Brief - Write the records out exactly as shown. No pictures.

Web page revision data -
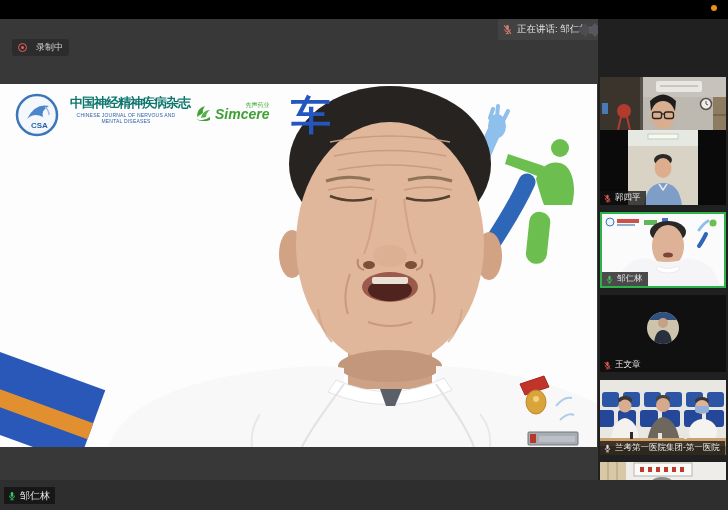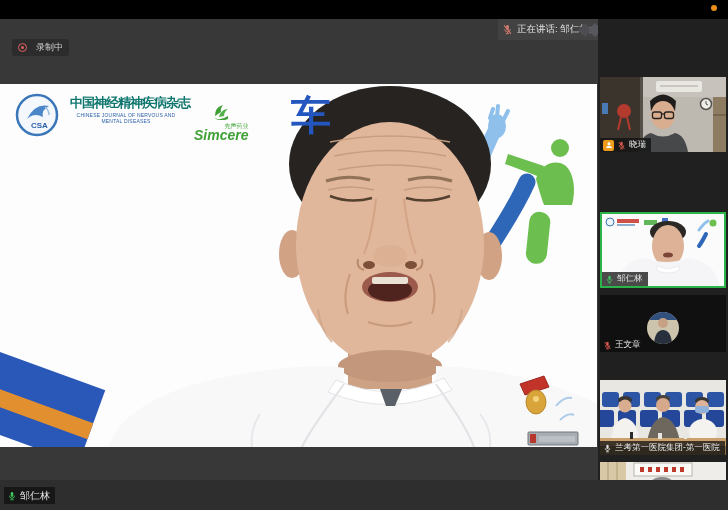--- a/index.html
+++ b/index.html
@@ -27,7 +27,7 @@
   .journal{left:70px;top:10px;width:112px;text-align:center;}
   .journal .cn{font-size:13px;font-weight:bold;color:#0f766e;letter-spacing:-1px;white-space:nowrap;}
   .journal .en{font-size:5px;color:#2a5fa8;line-height:6px;letter-spacing:.2px;}
-  .simcere{left:194px;top:18px;display:flex;align-items:center;gap:3px;flex-direction:column;}
+  .simcere{left:194px;top:18px;display:flex;align-items:center;gap:3px;}
   .simcere .cn{font-size:6px;color:#47a93c;line-height:6px;text-align:right;}
   .simcere .en{font-size:14px;font-weight:bold;font-style:italic;color:#3fa035;line-height:13px;}
   .banner-char{left:291px;top:4px;font-size:40px;font-weight:bold;color:#2456c0;

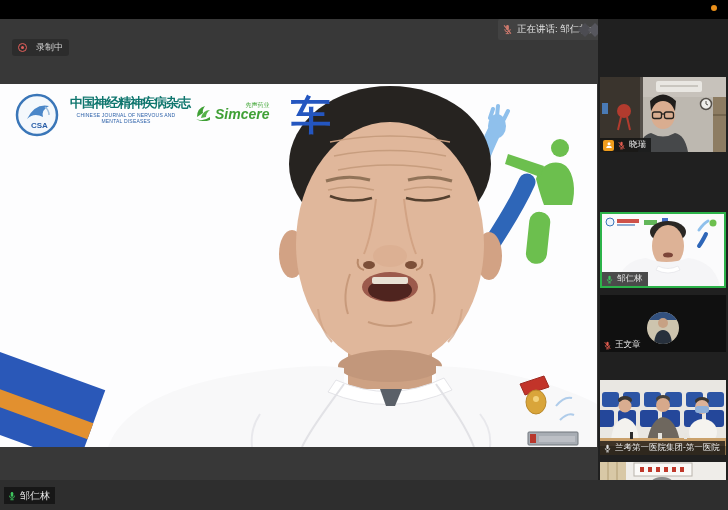--- a/index.html
+++ b/index.html
@@ -223,6 +223,24 @@
     </div>
   </div>
 
+  <div class="tile" style="top:130px;height:75px;">
+    <svg width="126" height="75" viewBox="0 0 126 75">
+      <rect width="126" height="75" fill="#0a0a0a"></rect>
+      <rect x="28" width="70" height="75" fill="#d9d3c6"></rect>
+      <rect x="28" width="70" height="16" fill="#e6e9e2"></rect>
+      <rect x="48" y="4" width="30" height="5" fill="#f6faf0" stroke="#c5cbbd"></rect>
+      <ellipse cx="63" cy="30" rx="9" ry="6" fill="#2c2a28"></ellipse>
+      <ellipse cx="63" cy="38" rx="8.5" ry="10" fill="#dcae8e"></ellipse>
+      <path d="M44,75 q3,-22 19,-22 q16,0 19,22 z" fill="#7e9ec8"></path>
+      <path d="M59,54 l4,6 l4,-6" stroke="#e8ecf2" stroke-width="1.5" fill="none"></path>
+    </svg>
+    <div class="name-label tile-label">
+      <svg class="ic" width="9" height="9" style="color:#e15b4e">
+          <use href="#ic-mic-off"></use>
+        </svg>
+      <span>郭四平</span>
+    </div>
+  </div>
 
   <div class="tile tile-active" style="top:212px;height:76px;">
     <svg width="122" height="72" viewBox="0 0 122 72">

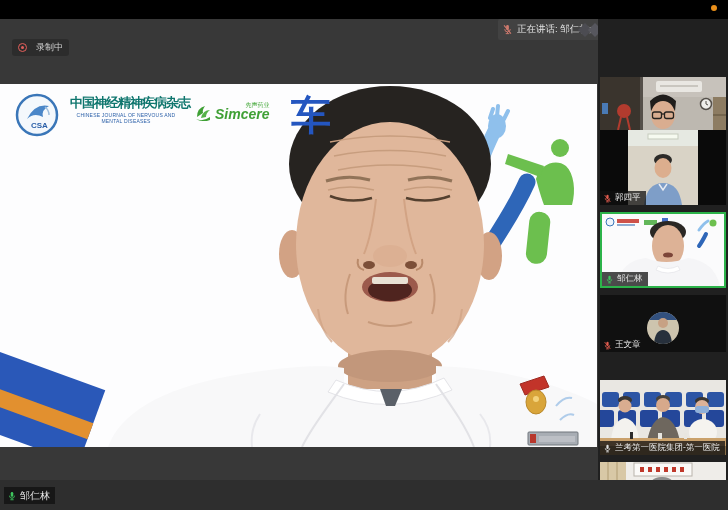--- a/index.html
+++ b/index.html
@@ -267,7 +267,7 @@
     </div>
   </div>
 
-  <div class="tile" style="top:295px;height:57px;">
+  <div class="tile" style="top:295px;height:77px;">
     <svg width="126" height="77" viewBox="0 0 126 77">
       <rect width="126" height="77" fill="#101010"></rect>
       <clipPath id="av4">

Result -
--- a/index.html
+++ b/index.html
@@ -27,7 +27,7 @@
   .journal{left:70px;top:10px;width:112px;text-align:center;}
   .journal .cn{font-size:13px;font-weight:bold;color:#0f766e;letter-spacing:-1px;white-space:nowrap;}
   .journal .en{font-size:5px;color:#2a5fa8;line-height:6px;letter-spacing:.2px;}
-  .simcere{left:194px;top:18px;display:flex;align-items:center;gap:3px;flex-direction:column;}
+  .simcere{left:194px;top:18px;display:flex;align-items:center;gap:3px;}
   .simcere .cn{font-size:6px;color:#47a93c;line-height:6px;text-align:right;}
   .simcere .en{font-size:14px;font-weight:bold;font-style:italic;color:#3fa035;line-height:13px;}
   .banner-char{left:291px;top:4px;font-size:40px;font-weight:bold;color:#2456c0;

--- a/index.html
+++ b/index.html
@@ -223,6 +223,24 @@
     </div>
   </div>
 
+  <div class="tile" style="top:130px;height:75px;">
+    <svg width="126" height="75" viewBox="0 0 126 75">
+      <rect width="126" height="75" fill="#0a0a0a"></rect>
+      <rect x="28" width="70" height="75" fill="#d9d3c6"></rect>
+      <rect x="28" width="70" height="16" fill="#e6e9e2"></rect>
+      <rect x="48" y="4" width="30" height="5" fill="#f6faf0" stroke="#c5cbbd"></rect>
+      <ellipse cx="63" cy="30" rx="9" ry="6" fill="#2c2a28"></ellipse>
+      <ellipse cx="63" cy="38" rx="8.5" ry="10" fill="#dcae8e"></ellipse>
+      <path d="M44,75 q3,-22 19,-22 q16,0 19,22 z" fill="#7e9ec8"></path>
+      <path d="M59,54 l4,6 l4,-6" stroke="#e8ecf2" stroke-width="1.5" fill="none"></path>
+    </svg>
+    <div class="name-label tile-label">
+      <svg class="ic" width="9" height="9" style="color:#e15b4e">
+          <use href="#ic-mic-off"></use>
+        </svg>
+      <span>郭四平</span>
+    </div>
+  </div>
 
   <div class="tile tile-active" style="top:212px;height:76px;">
     <svg width="122" height="72" viewBox="0 0 122 72">

--- a/index.html
+++ b/index.html
@@ -267,7 +267,7 @@
     </div>
   </div>
 
-  <div class="tile" style="top:295px;height:57px;">
+  <div class="tile" style="top:295px;height:77px;">
     <svg width="126" height="77" viewBox="0 0 126 77">
       <rect width="126" height="77" fill="#101010"></rect>
       <clipPath id="av4">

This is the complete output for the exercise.